> WORKING DATA
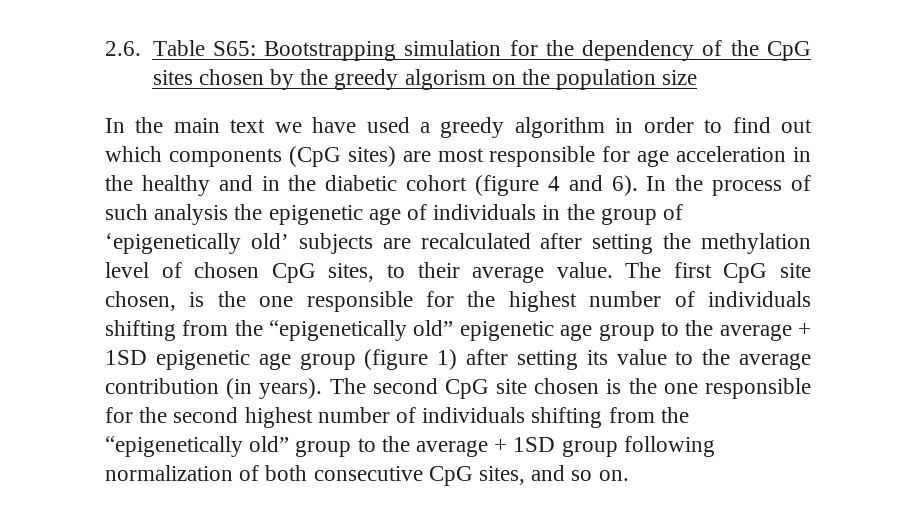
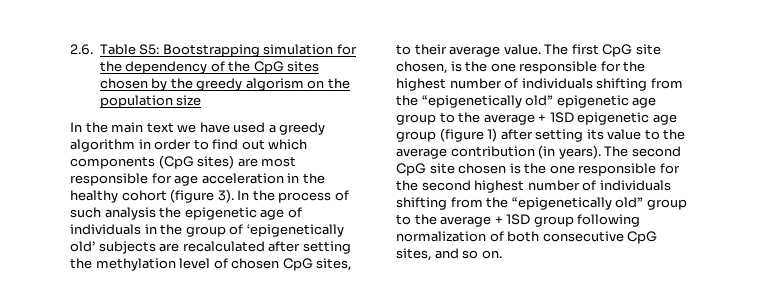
- 2.6. Table S65: Bootstrapping simulation for the dependency of the CpG sites chosen by the greedy algorism on the population size
+ 2.6. Table S5: Bootstrapping simulation for the dependency of the CpG sites chosen by the greedy algorism on the population size
- In the main text we have used a greedy algorithm in order to find out which components (CpG sites) are most responsible for age acceleration in the healthy and in the diabetic cohort (figure 4 and 6).
+ In the main text we have used a greedy algorithm in order to find out which components (CpG sites) are most responsible for age acceleration in the healthy cohort (figure 3).

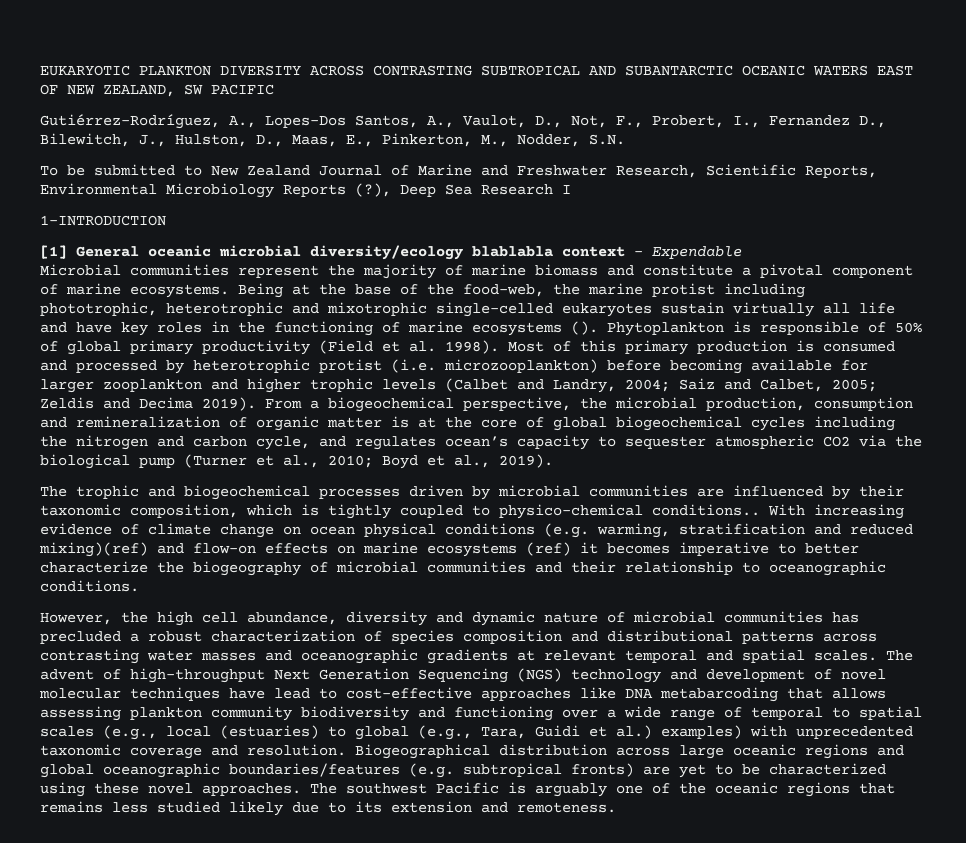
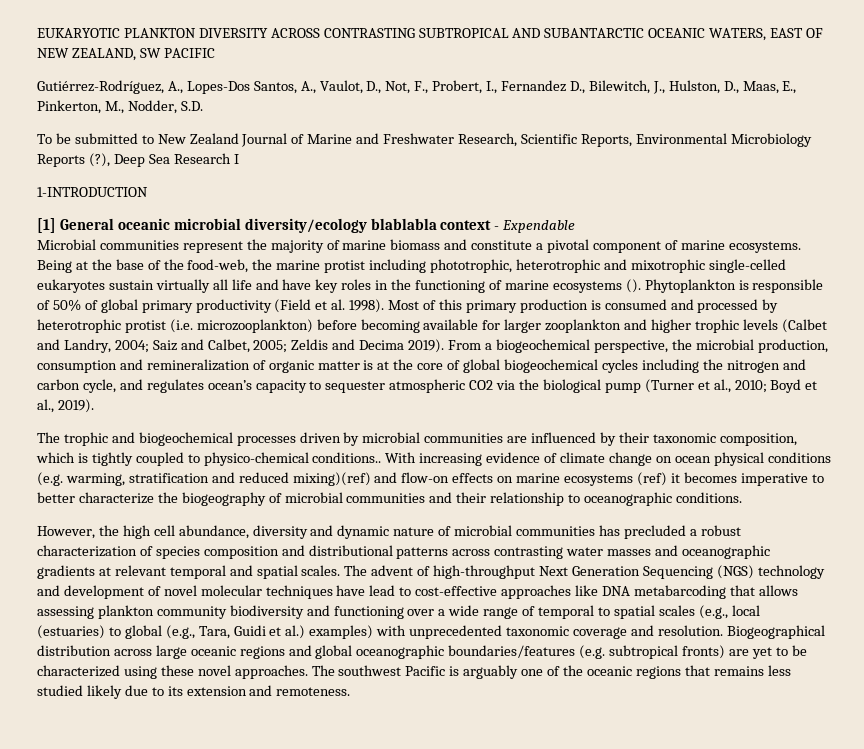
- EUKARYOTIC PLANKTON DIVERSITY ACROSS CONTRASTING SUBTROPICAL AND SUBANTARCTIC OCEANIC WATERS EAST OF NEW ZEALAND, SW PACIFIC
+ EUKARYOTIC PLANKTON DIVERSITY ACROSS CONTRASTING SUBTROPICAL AND SUBANTARCTIC OCEANIC WATERS, EAST OF NEW ZEALAND, SW PACIFIC
- Gutiérrez-Rodríguez, A., Lopes-Dos Santos, A., Vaulot, D., Not, F., Probert, I., Fernandez D., Bilewitch, J., Hulston, D., Maas, E., Pinkerton, M., Nodder, S.N.
+ Gutiérrez-Rodríguez, A., Lopes-Dos Santos, A., Vaulot, D., Not, F., Probert, I., Fernandez D., Bilewitch, J., Hulston, D., Maas, E., Pinkerton, M., Nodder, S.D.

> WHAT YOU NEED TO DO
Provide every line from the material that contains the word "population".

> SOLUTION FOR THIS EXERCISE
- 2.6. Table S65: Bootstrapping simulation for the dependency of the CpG sites chosen by the greedy algorism on the population size
+ 2.6. Table S5: Bootstrapping simulation for the dependency of the CpG sites chosen by the greedy algorism on the population size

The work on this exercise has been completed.